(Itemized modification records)
○ ○ ○ ○ ○

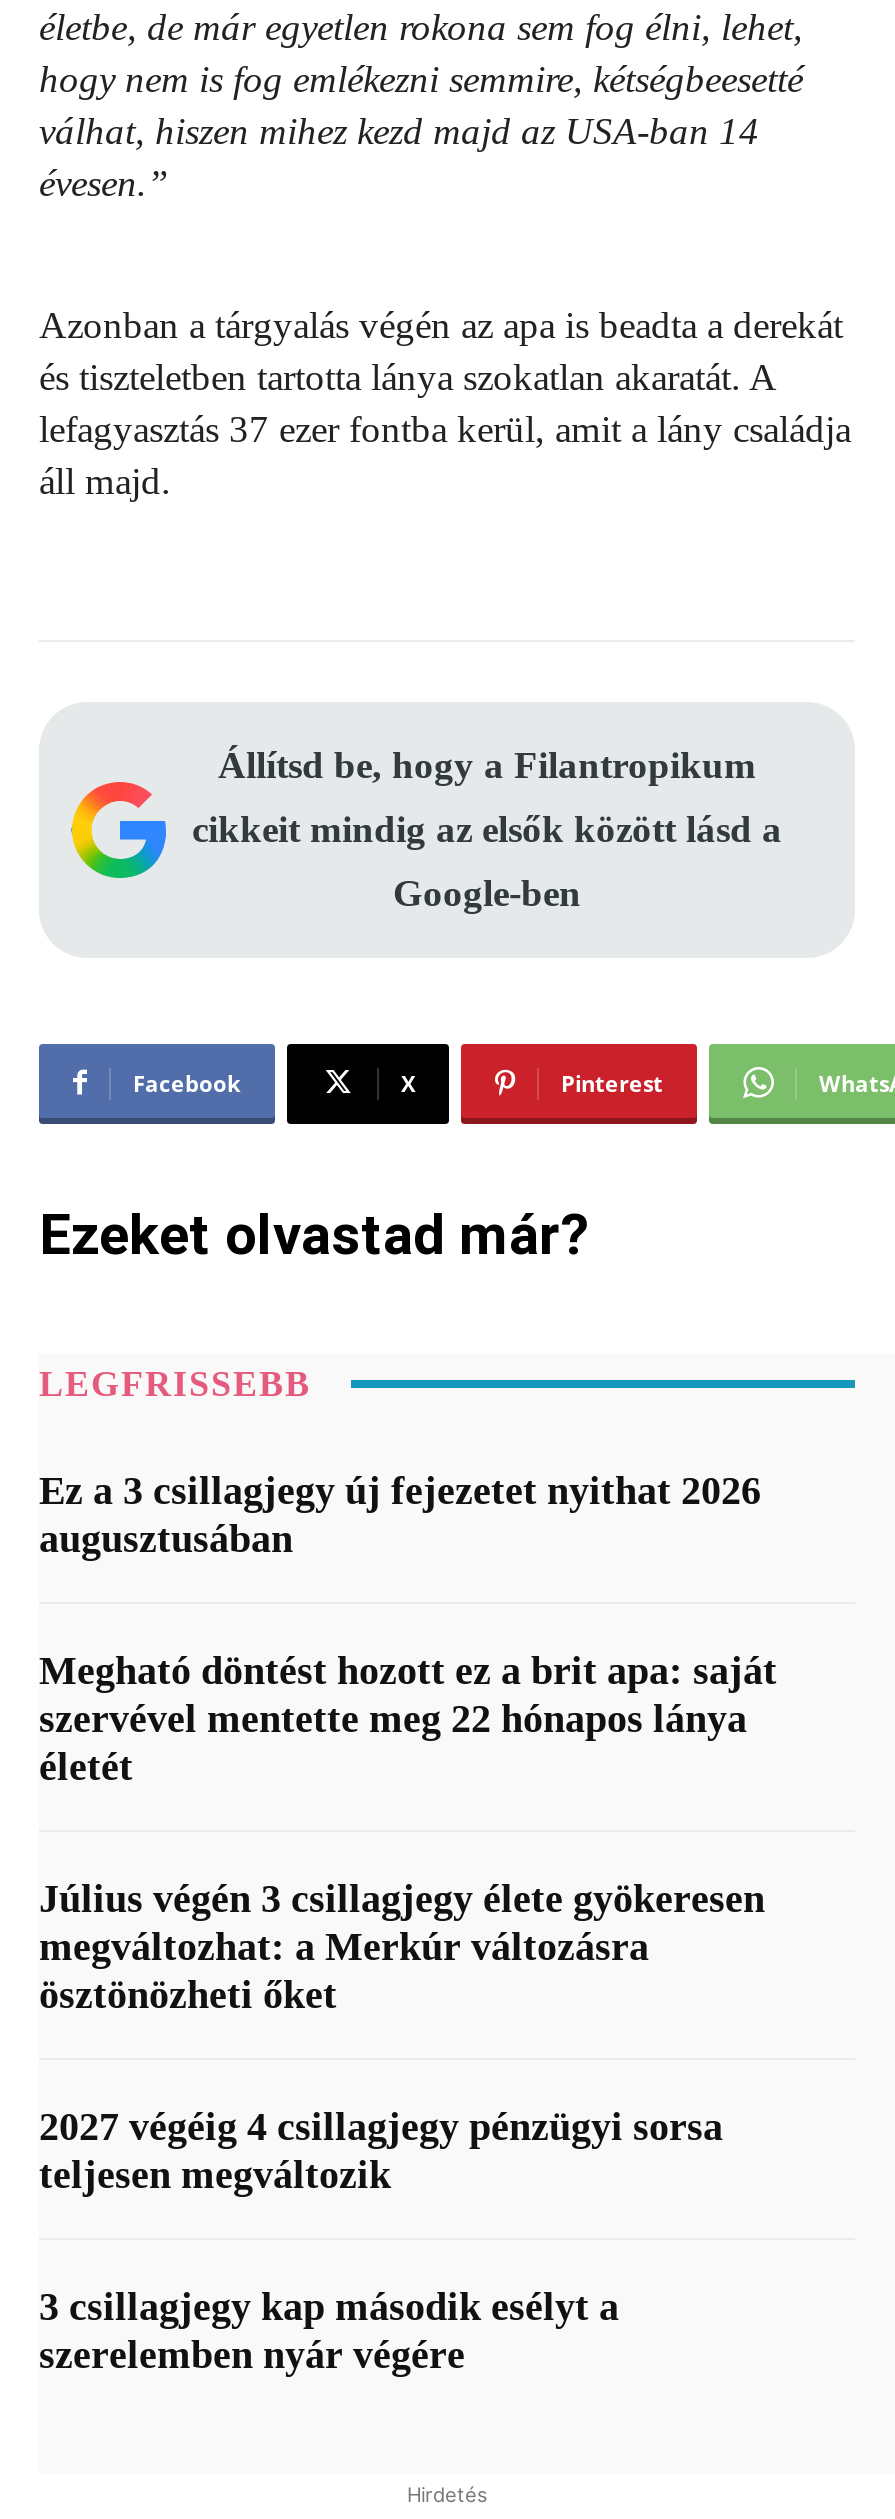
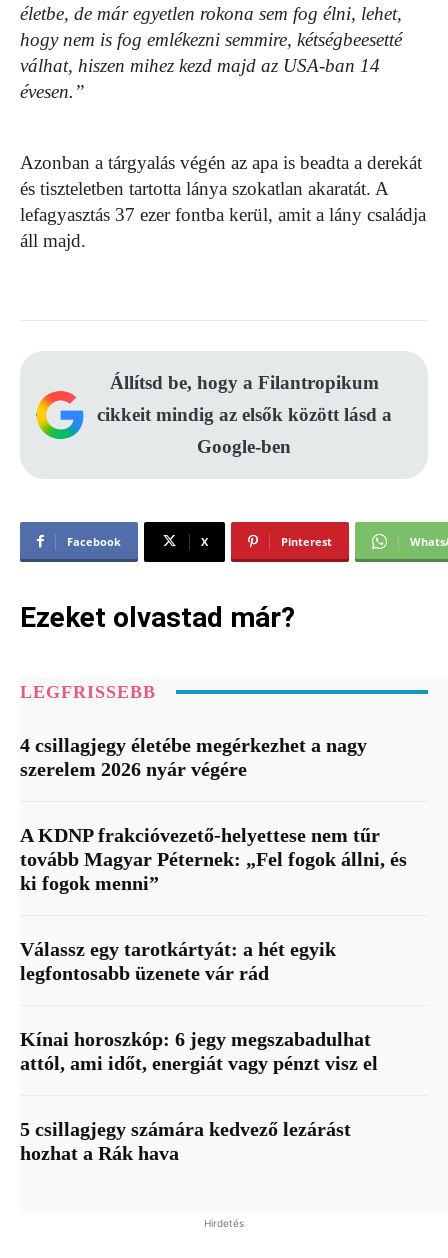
- Ez a 3 csillagjegy új fejezetet nyithat 2026
- augusztusában
+ 4 csillagjegy életébe megérkezhet a nagy
+ szerelem 2026 nyár végére

- Megható döntést hozott ez a brit apa: saját
- szervével mentette meg 22 hónapos lánya
- életét
+ A KDNP frakcióvezető-helyettese nem tűr
+ tovább Magyar Péternek: „Fel fogok állni, és
+ ki fogok menni”

- Július végén 3 csillagjegy élete gyökeresen
- megváltozhat: a Merkúr változásra
- ösztönözheti őket
+ Válassz egy tarotkártyát: a hét egyik
+ legfontosabb üzenete vár rád

- 2027 végéig 4 csillagjegy pénzügyi sorsa
- teljesen megváltozik
+ Kínai horoszkóp: 6 jegy megszabadulhat
+ attól, ami időt, energiát vagy pénzt visz el

- 3 csillagjegy kap második esélyt a
- szerelemben nyár végére
+ 5 csillagjegy számára kedvező lezárást
+ hozhat a Rák hava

○ ○ ○ ○ ○

The expected response consists solely of the lines from the one with "- szervével mentette meg 22 hónapos lánya" through the end of the records, repeated exactly.

- szervével mentette meg 22 hónapos lánya
- életét
+ A KDNP frakcióvezető-helyettese nem tűr
+ tovább Magyar Péternek: „Fel fogok állni, és
+ ki fogok menni”

- Július végén 3 csillagjegy élete gyökeresen
- megváltozhat: a Merkúr változásra
- ösztönözheti őket
+ Válassz egy tarotkártyát: a hét egyik
+ legfontosabb üzenete vár rád

- 2027 végéig 4 csillagjegy pénzügyi sorsa
- teljesen megváltozik
+ Kínai horoszkóp: 6 jegy megszabadulhat
+ attól, ami időt, energiát vagy pénzt visz el

- 3 csillagjegy kap második esélyt a
- szerelemben nyár végére
+ 5 csillagjegy számára kedvező lezárást
+ hozhat a Rák hava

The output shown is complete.